2008年11月
第53回 日本動物園水族館協会 水族館技術者研究会
伊藤 寿茂 ・ 神応 義夫
飼育下におけるゴンズイの掃除行動
伊藤寿茂 ・ 神応義夫
新江ノ島水族館
要旨
他の生物の外部寄生虫などを食べる習性である掃除行動は,ホンソメワケベラやオトヒメエビなどがよく知られている.ゴンズイも掃除行動が確認されている種であるが,その行動習性についての記録は少ない.演者らは,水槽内で本種の頻繁な掃除行動を観察したので報告する.

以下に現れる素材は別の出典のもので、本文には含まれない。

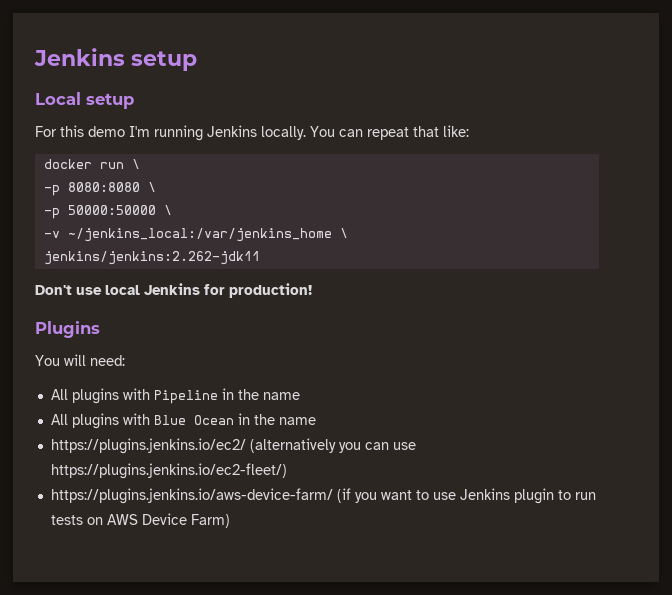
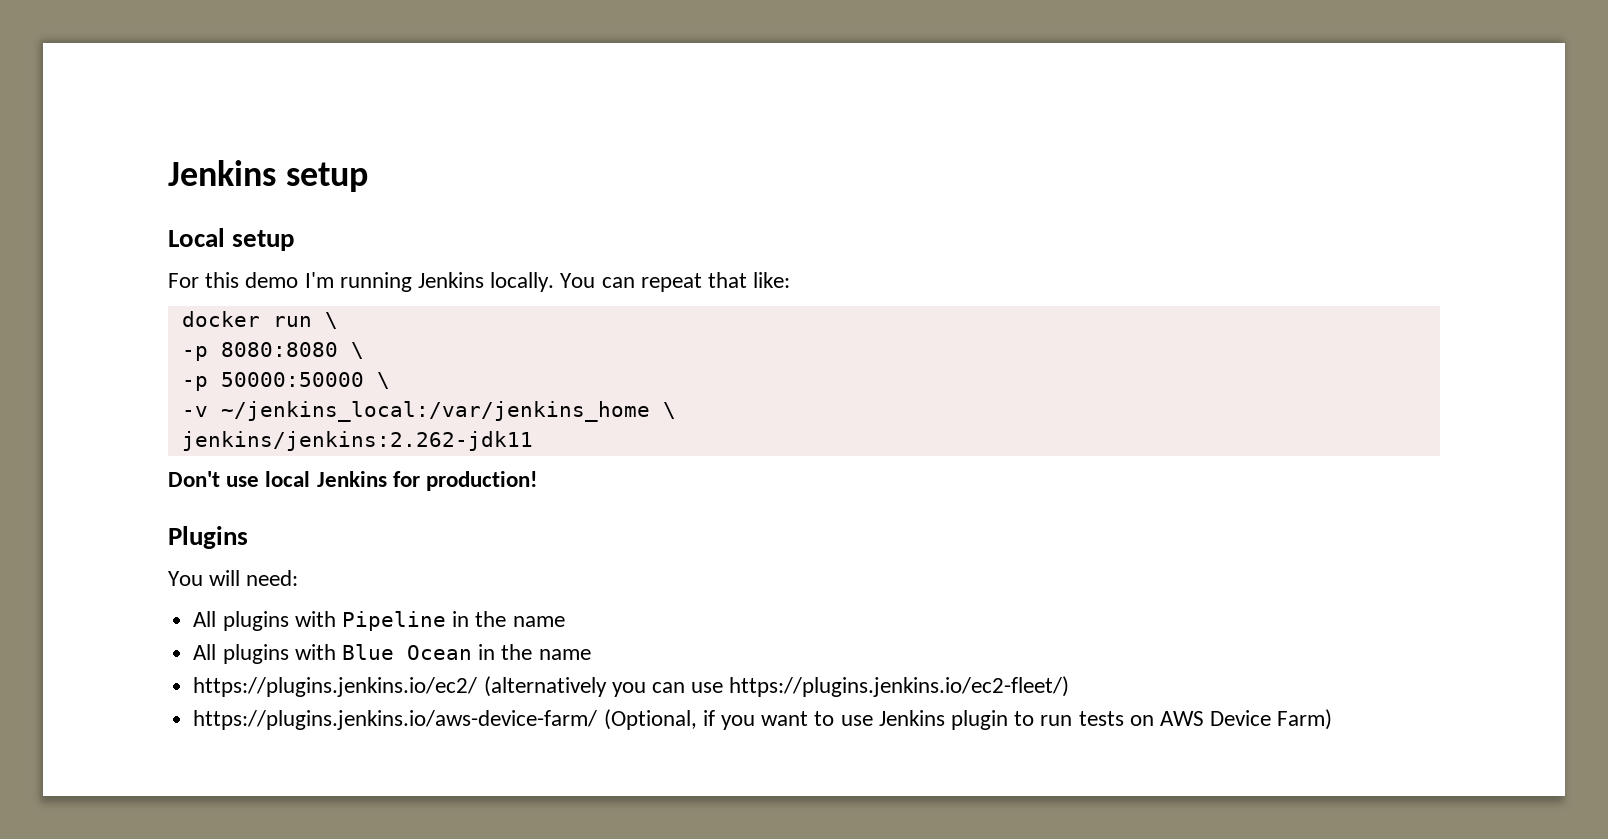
[336,488,351,503] (if -> [603,709,715,730] (Optional, if

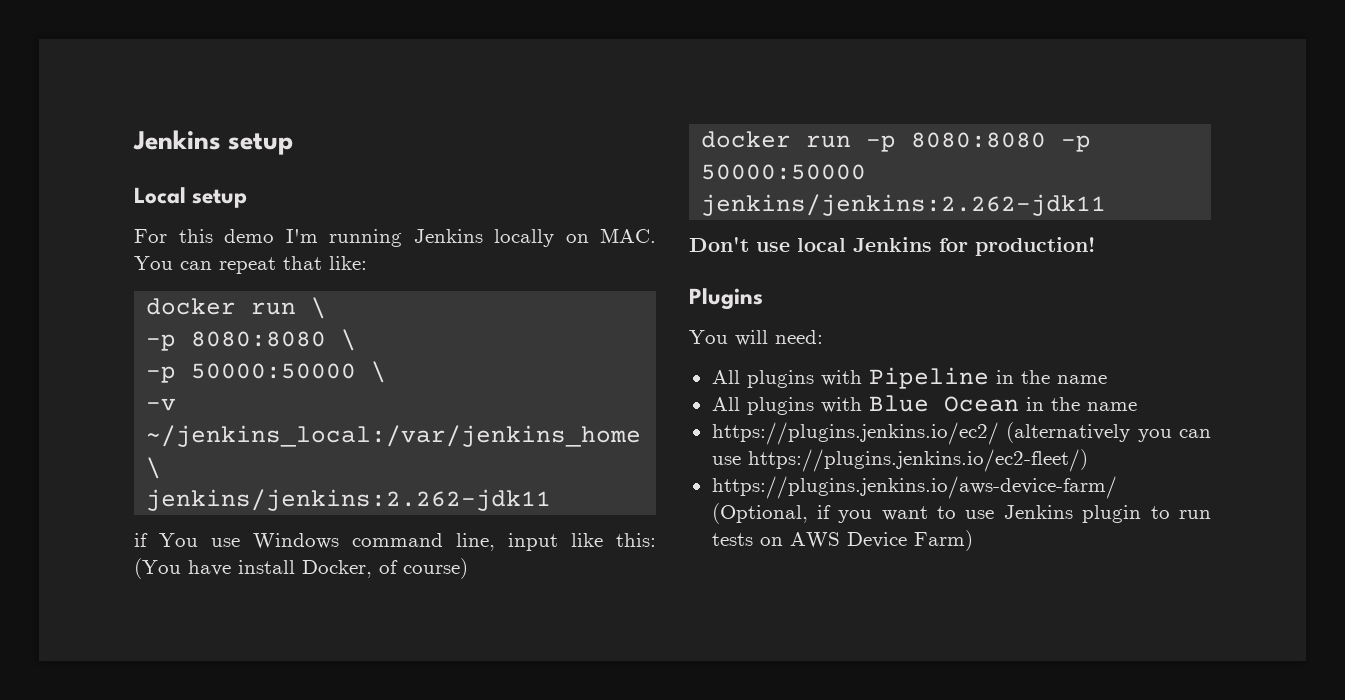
[490,272,555,292] locally. -> [494,228,656,247] locally on MAC.
(533, 441) none -> [134,533,656,551] [134,558,468,579] [701,131,1092,152] [701,164,867,180] [701,194,1107,216] // if You use Windows command line, input like this: (You have install Docker, of course) // docker run -p 8080:8080 -p 50000:50000 jenkins/jenkins:2.262-jdk11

調査は相模湾大水槽(水量約1000m3,搬入魚種110種以上)に導入された約1100個体のゴンズイ(標準体長:2~15cm)を対象とし,潜水による目視調査に拠った.
潜水調査は2007年10月23日から2008年5月8日の期間に計68回以上実施した.
水槽内を一定のルートで進み,本種の確認場所,群れの規模とそれをなす個体の体長組成,掃除対象魚種,掃除行動のパターンなどを記録した.
また,水槽に携わる職員を対象にアンケートを実施し,作業中に見られた本種の行動を記録した.
調査の結果,ゴンズイの行動について172例の観察がなされた.
本種の掃除行動はやや暗い擬岩下や側面が多かったが,明るい水槽中央部や中層部分でも見られた.
掃除行動は幼魚から成魚まで確認された.
掃除行動は,大型で定位性の強いクエ(36回)やツバクロエイ(16回),ウツボ(14回)などを中心とした27種に対して確認され,その中にはホンソメワケベラでは掃除行動がほとんど見られなかった軟骨魚類やミノカサゴも含まれた.
一方で,回遊性の高いアジ類やイワシ類などに対しては確認されなかった.
掃除行動のパターンは,静止している魚をゴンズイの群れが取り囲んで掃除するパターンが多かったが,魚種によっては鰭の動きを止めたり,鰓蓋や口を大きく開くなど,積極的に掃除を受け入れた.
以上のことから,本種が掃除魚として,他種との間に密接な共生関係を持ちうることが確かめられた.